▶ **Task description**
If a record below holds a picture, leave the picture out and copy the rest exactly.

(Before-and-after page screenshots)
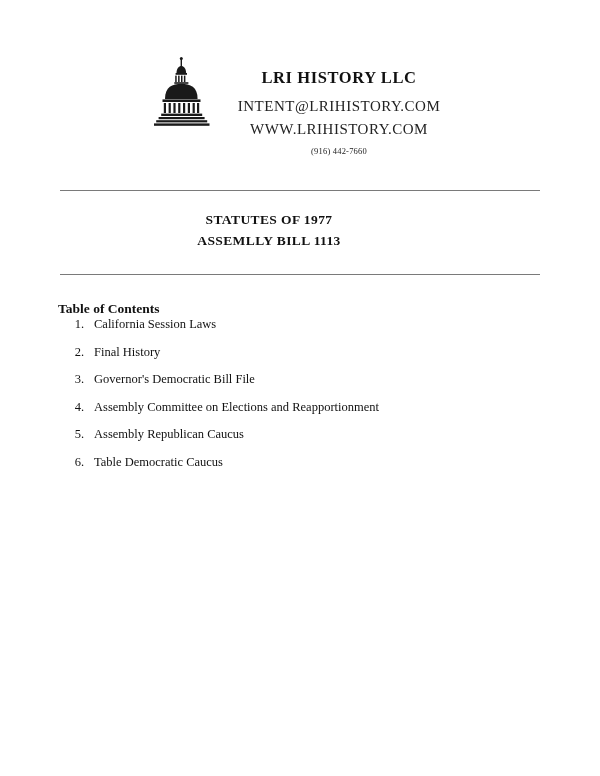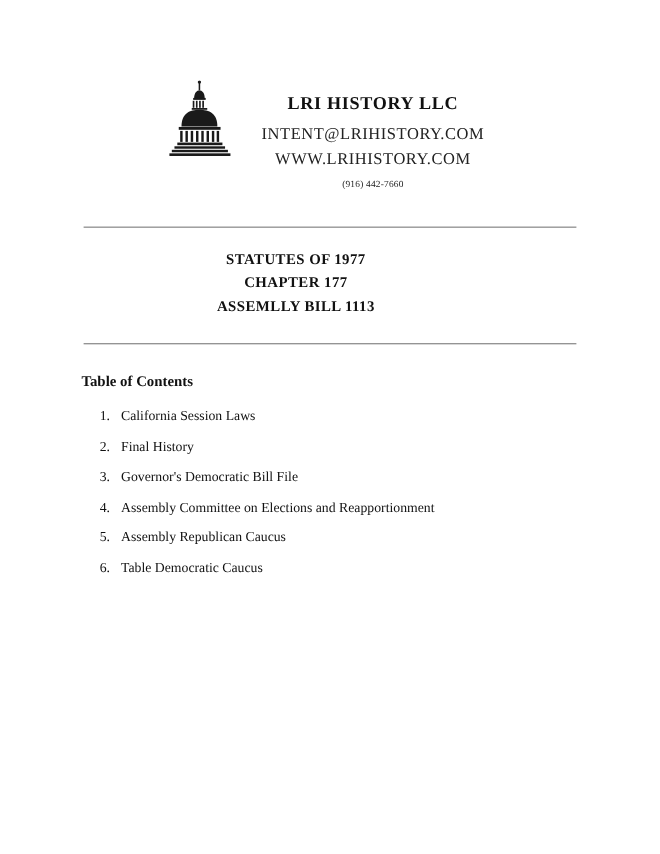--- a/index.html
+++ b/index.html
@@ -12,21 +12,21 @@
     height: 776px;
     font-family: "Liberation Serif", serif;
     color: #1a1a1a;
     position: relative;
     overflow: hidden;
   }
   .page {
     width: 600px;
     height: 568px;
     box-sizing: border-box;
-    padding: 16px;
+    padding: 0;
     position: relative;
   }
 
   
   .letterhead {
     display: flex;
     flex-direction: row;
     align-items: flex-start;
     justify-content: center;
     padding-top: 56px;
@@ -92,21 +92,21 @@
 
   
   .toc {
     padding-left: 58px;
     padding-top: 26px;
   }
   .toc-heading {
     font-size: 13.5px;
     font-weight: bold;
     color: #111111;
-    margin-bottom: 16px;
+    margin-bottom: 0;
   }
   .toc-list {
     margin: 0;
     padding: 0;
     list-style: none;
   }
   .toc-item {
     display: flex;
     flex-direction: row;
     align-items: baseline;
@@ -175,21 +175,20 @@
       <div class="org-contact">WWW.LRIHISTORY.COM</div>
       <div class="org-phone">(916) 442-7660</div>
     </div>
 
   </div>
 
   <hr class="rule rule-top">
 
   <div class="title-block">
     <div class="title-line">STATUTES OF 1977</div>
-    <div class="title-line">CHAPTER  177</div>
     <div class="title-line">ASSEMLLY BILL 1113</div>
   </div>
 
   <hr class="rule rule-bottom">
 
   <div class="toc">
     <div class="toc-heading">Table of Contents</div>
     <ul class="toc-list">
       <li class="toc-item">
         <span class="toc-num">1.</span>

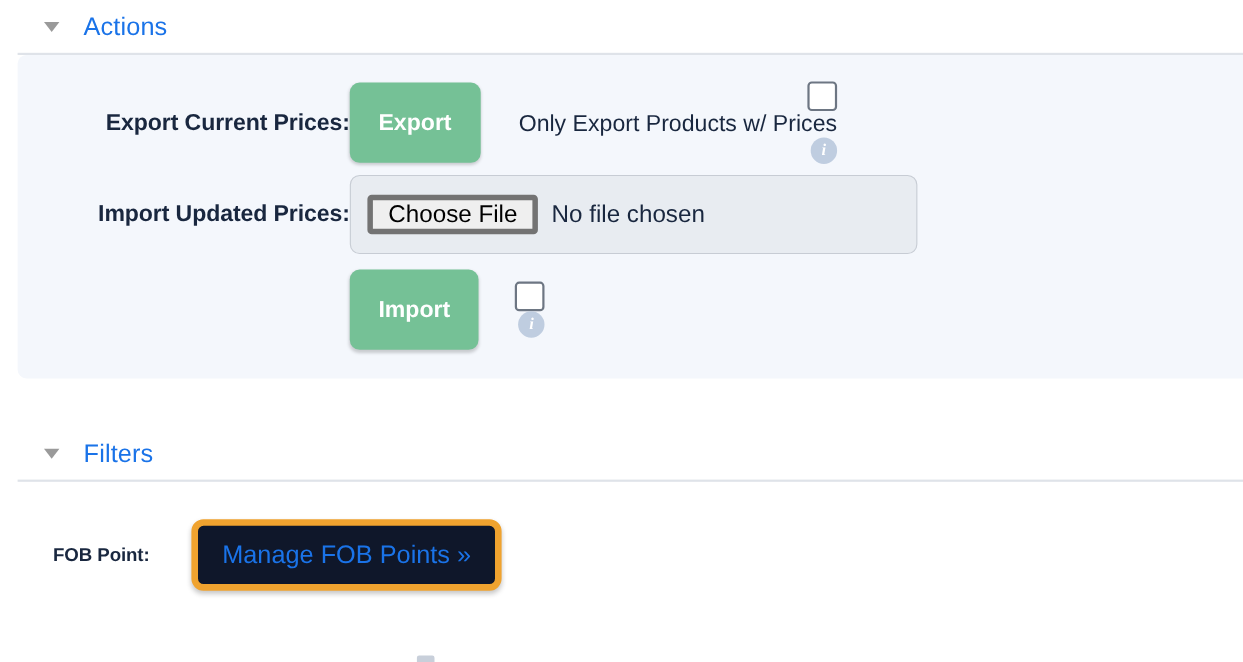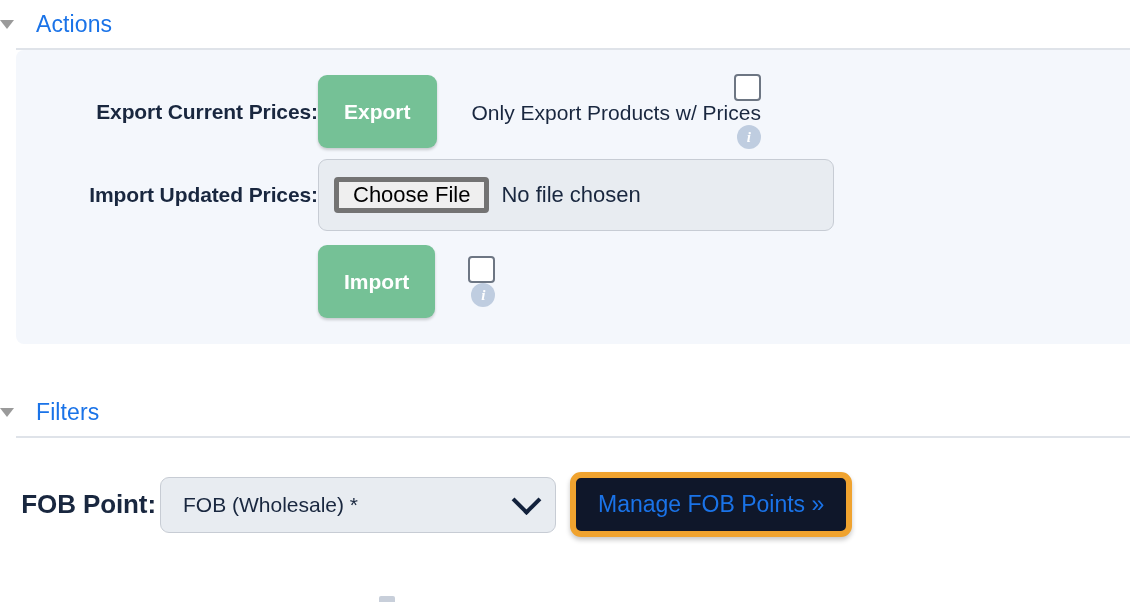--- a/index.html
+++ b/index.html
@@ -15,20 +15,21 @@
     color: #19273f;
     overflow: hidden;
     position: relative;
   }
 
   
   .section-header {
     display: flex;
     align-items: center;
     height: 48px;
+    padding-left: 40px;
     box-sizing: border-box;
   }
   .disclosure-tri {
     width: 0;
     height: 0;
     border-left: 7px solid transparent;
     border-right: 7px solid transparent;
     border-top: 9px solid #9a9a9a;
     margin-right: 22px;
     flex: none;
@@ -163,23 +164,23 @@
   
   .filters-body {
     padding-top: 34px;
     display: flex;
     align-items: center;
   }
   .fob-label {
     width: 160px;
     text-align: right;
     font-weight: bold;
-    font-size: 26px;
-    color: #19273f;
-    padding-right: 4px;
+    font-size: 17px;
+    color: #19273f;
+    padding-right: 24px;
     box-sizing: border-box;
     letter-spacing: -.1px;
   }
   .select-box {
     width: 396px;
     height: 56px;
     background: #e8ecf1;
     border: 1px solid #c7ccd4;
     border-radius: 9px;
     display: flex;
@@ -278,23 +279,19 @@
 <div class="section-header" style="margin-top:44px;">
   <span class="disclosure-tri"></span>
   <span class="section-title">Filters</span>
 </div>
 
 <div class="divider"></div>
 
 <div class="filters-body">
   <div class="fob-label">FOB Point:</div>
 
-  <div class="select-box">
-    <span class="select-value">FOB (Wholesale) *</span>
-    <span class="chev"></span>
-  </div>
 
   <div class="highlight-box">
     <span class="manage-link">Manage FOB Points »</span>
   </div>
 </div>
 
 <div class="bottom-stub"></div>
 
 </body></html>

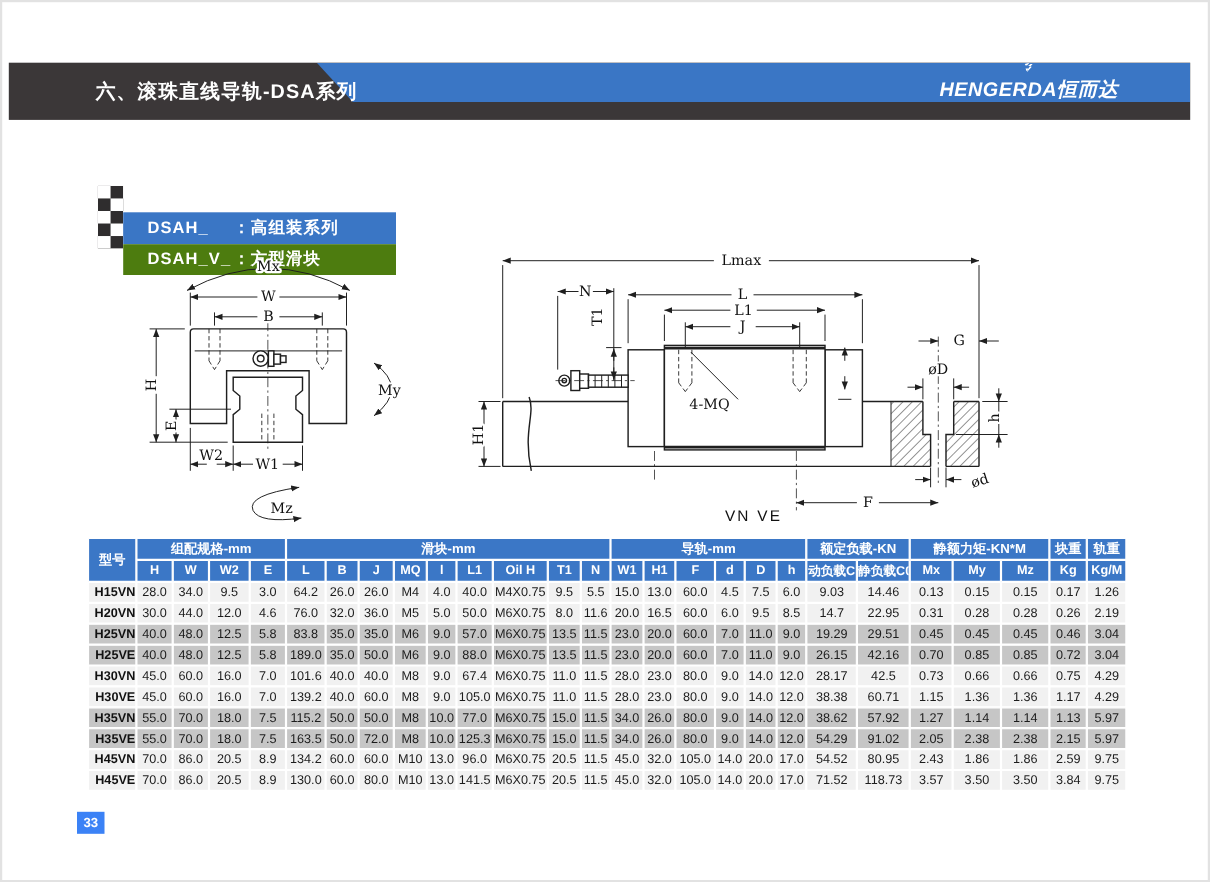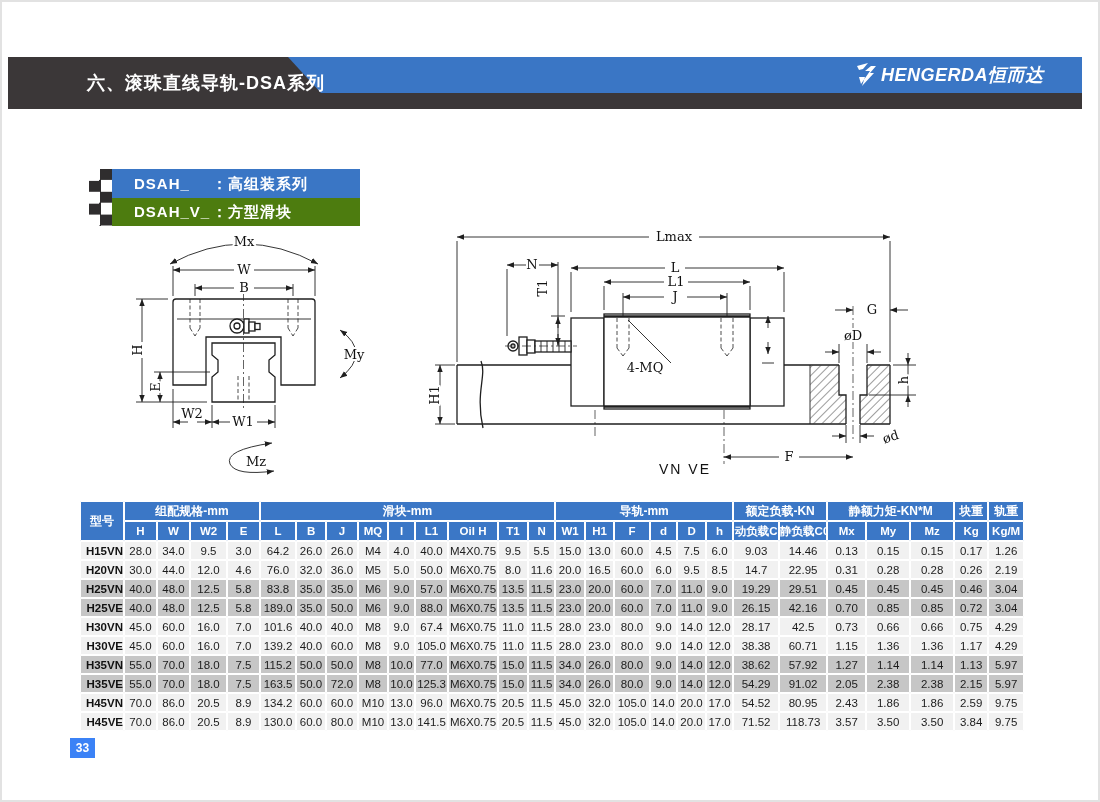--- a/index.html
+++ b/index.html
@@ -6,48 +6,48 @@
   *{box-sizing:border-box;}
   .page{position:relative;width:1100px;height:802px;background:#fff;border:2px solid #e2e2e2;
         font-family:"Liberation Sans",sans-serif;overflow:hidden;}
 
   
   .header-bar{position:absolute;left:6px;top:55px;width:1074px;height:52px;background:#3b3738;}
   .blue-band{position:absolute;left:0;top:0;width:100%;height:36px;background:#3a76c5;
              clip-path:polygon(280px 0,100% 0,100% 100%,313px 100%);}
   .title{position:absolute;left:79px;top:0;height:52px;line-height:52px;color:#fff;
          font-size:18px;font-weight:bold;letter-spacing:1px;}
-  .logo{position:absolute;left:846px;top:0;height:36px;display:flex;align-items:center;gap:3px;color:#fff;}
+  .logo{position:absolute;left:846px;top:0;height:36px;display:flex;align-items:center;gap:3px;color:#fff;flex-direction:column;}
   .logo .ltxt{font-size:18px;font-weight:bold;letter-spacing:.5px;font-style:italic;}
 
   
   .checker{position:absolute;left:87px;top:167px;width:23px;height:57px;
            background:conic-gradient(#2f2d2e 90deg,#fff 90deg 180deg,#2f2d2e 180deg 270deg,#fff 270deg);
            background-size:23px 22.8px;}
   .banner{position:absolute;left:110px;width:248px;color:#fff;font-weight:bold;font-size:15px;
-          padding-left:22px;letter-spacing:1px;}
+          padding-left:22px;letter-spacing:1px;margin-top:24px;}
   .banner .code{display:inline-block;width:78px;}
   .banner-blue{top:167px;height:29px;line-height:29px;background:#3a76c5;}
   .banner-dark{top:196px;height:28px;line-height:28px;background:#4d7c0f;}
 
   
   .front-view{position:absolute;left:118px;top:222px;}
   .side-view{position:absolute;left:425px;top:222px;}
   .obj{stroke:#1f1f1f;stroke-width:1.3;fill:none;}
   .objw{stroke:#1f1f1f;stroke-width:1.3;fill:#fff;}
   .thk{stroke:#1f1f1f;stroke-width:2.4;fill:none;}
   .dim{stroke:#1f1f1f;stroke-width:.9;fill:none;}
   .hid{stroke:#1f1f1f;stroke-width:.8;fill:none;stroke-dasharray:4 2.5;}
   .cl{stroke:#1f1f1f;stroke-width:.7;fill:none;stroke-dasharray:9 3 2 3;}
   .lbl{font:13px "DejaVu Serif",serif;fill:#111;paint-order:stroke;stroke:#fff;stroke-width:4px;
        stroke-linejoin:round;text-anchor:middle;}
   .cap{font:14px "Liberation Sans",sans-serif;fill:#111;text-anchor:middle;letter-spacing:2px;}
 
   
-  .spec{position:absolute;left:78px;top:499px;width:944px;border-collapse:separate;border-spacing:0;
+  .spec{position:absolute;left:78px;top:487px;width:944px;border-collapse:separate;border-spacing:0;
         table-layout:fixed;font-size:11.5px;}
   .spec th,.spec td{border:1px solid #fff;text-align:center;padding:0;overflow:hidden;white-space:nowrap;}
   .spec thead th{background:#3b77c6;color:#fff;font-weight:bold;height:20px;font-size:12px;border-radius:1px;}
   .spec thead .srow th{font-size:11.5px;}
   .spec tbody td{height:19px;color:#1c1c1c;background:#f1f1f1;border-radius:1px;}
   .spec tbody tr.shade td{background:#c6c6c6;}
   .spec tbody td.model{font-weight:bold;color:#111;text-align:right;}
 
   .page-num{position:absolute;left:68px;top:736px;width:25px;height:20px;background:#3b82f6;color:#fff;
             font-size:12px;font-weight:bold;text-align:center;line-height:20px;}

▶ **Exercise answer**
--- a/index.html
+++ b/index.html
@@ -12,21 +12,21 @@
     height: 776px;
     font-family: "Liberation Serif", serif;
     color: #1a1a1a;
     position: relative;
     overflow: hidden;
   }
   .page {
     width: 600px;
     height: 568px;
     box-sizing: border-box;
-    padding: 16px;
+    padding: 0;
     position: relative;
   }
 
   
   .letterhead {
     display: flex;
     flex-direction: row;
     align-items: flex-start;
     justify-content: center;
     padding-top: 56px;
@@ -92,21 +92,21 @@
 
   
   .toc {
     padding-left: 58px;
     padding-top: 26px;
   }
   .toc-heading {
     font-size: 13.5px;
     font-weight: bold;
     color: #111111;
-    margin-bottom: 16px;
+    margin-bottom: 0;
   }
   .toc-list {
     margin: 0;
     padding: 0;
     list-style: none;
   }
   .toc-item {
     display: flex;
     flex-direction: row;
     align-items: baseline;
@@ -175,21 +175,20 @@
       <div class="org-contact">WWW.LRIHISTORY.COM</div>
       <div class="org-phone">(916) 442-7660</div>
     </div>
 
   </div>
 
   <hr class="rule rule-top">
 
   <div class="title-block">
     <div class="title-line">STATUTES OF 1977</div>
-    <div class="title-line">CHAPTER  177</div>
     <div class="title-line">ASSEMLLY BILL 1113</div>
   </div>
 
   <hr class="rule rule-bottom">
 
   <div class="toc">
     <div class="toc-heading">Table of Contents</div>
     <ul class="toc-list">
       <li class="toc-item">
         <span class="toc-num">1.</span>

--- a/index.html
+++ b/index.html
@@ -15,20 +15,21 @@
     color: #19273f;
     overflow: hidden;
     position: relative;
   }
 
   
   .section-header {
     display: flex;
     align-items: center;
     height: 48px;
+    padding-left: 40px;
     box-sizing: border-box;
   }
   .disclosure-tri {
     width: 0;
     height: 0;
     border-left: 7px solid transparent;
     border-right: 7px solid transparent;
     border-top: 9px solid #9a9a9a;
     margin-right: 22px;
     flex: none;
@@ -163,23 +164,23 @@
   
   .filters-body {
     padding-top: 34px;
     display: flex;
     align-items: center;
   }
   .fob-label {
     width: 160px;
     text-align: right;
     font-weight: bold;
-    font-size: 26px;
-    color: #19273f;
-    padding-right: 4px;
+    font-size: 17px;
+    color: #19273f;
+    padding-right: 24px;
     box-sizing: border-box;
     letter-spacing: -.1px;
   }
   .select-box {
     width: 396px;
     height: 56px;
     background: #e8ecf1;
     border: 1px solid #c7ccd4;
     border-radius: 9px;
     display: flex;
@@ -278,23 +279,19 @@
 <div class="section-header" style="margin-top:44px;">
   <span class="disclosure-tri"></span>
   <span class="section-title">Filters</span>
 </div>
 
 <div class="divider"></div>
 
 <div class="filters-body">
   <div class="fob-label">FOB Point:</div>
 
-  <div class="select-box">
-    <span class="select-value">FOB (Wholesale) *</span>
-    <span class="chev"></span>
-  </div>
 
   <div class="highlight-box">
     <span class="manage-link">Manage FOB Points »</span>
   </div>
 </div>
 
 <div class="bottom-stub"></div>
 
 </body></html>

--- a/index.html
+++ b/index.html
@@ -6,48 +6,48 @@
   *{box-sizing:border-box;}
   .page{position:relative;width:1100px;height:802px;background:#fff;border:2px solid #e2e2e2;
         font-family:"Liberation Sans",sans-serif;overflow:hidden;}
 
   
   .header-bar{position:absolute;left:6px;top:55px;width:1074px;height:52px;background:#3b3738;}
   .blue-band{position:absolute;left:0;top:0;width:100%;height:36px;background:#3a76c5;
              clip-path:polygon(280px 0,100% 0,100% 100%,313px 100%);}
   .title{position:absolute;left:79px;top:0;height:52px;line-height:52px;color:#fff;
          font-size:18px;font-weight:bold;letter-spacing:1px;}
-  .logo{position:absolute;left:846px;top:0;height:36px;display:flex;align-items:center;gap:3px;color:#fff;}
+  .logo{position:absolute;left:846px;top:0;height:36px;display:flex;align-items:center;gap:3px;color:#fff;flex-direction:column;}
   .logo .ltxt{font-size:18px;font-weight:bold;letter-spacing:.5px;font-style:italic;}
 
   
   .checker{position:absolute;left:87px;top:167px;width:23px;height:57px;
            background:conic-gradient(#2f2d2e 90deg,#fff 90deg 180deg,#2f2d2e 180deg 270deg,#fff 270deg);
            background-size:23px 22.8px;}
   .banner{position:absolute;left:110px;width:248px;color:#fff;font-weight:bold;font-size:15px;
-          padding-left:22px;letter-spacing:1px;}
+          padding-left:22px;letter-spacing:1px;margin-top:24px;}
   .banner .code{display:inline-block;width:78px;}
   .banner-blue{top:167px;height:29px;line-height:29px;background:#3a76c5;}
   .banner-dark{top:196px;height:28px;line-height:28px;background:#4d7c0f;}
 
   
   .front-view{position:absolute;left:118px;top:222px;}
   .side-view{position:absolute;left:425px;top:222px;}
   .obj{stroke:#1f1f1f;stroke-width:1.3;fill:none;}
   .objw{stroke:#1f1f1f;stroke-width:1.3;fill:#fff;}
   .thk{stroke:#1f1f1f;stroke-width:2.4;fill:none;}
   .dim{stroke:#1f1f1f;stroke-width:.9;fill:none;}
   .hid{stroke:#1f1f1f;stroke-width:.8;fill:none;stroke-dasharray:4 2.5;}
   .cl{stroke:#1f1f1f;stroke-width:.7;fill:none;stroke-dasharray:9 3 2 3;}
   .lbl{font:13px "DejaVu Serif",serif;fill:#111;paint-order:stroke;stroke:#fff;stroke-width:4px;
        stroke-linejoin:round;text-anchor:middle;}
   .cap{font:14px "Liberation Sans",sans-serif;fill:#111;text-anchor:middle;letter-spacing:2px;}
 
   
-  .spec{position:absolute;left:78px;top:499px;width:944px;border-collapse:separate;border-spacing:0;
+  .spec{position:absolute;left:78px;top:487px;width:944px;border-collapse:separate;border-spacing:0;
         table-layout:fixed;font-size:11.5px;}
   .spec th,.spec td{border:1px solid #fff;text-align:center;padding:0;overflow:hidden;white-space:nowrap;}
   .spec thead th{background:#3b77c6;color:#fff;font-weight:bold;height:20px;font-size:12px;border-radius:1px;}
   .spec thead .srow th{font-size:11.5px;}
   .spec tbody td{height:19px;color:#1c1c1c;background:#f1f1f1;border-radius:1px;}
   .spec tbody tr.shade td{background:#c6c6c6;}
   .spec tbody td.model{font-weight:bold;color:#111;text-align:right;}
 
   .page-num{position:absolute;left:68px;top:736px;width:25px;height:20px;background:#3b82f6;color:#fff;
             font-size:12px;font-weight:bold;text-align:center;line-height:20px;}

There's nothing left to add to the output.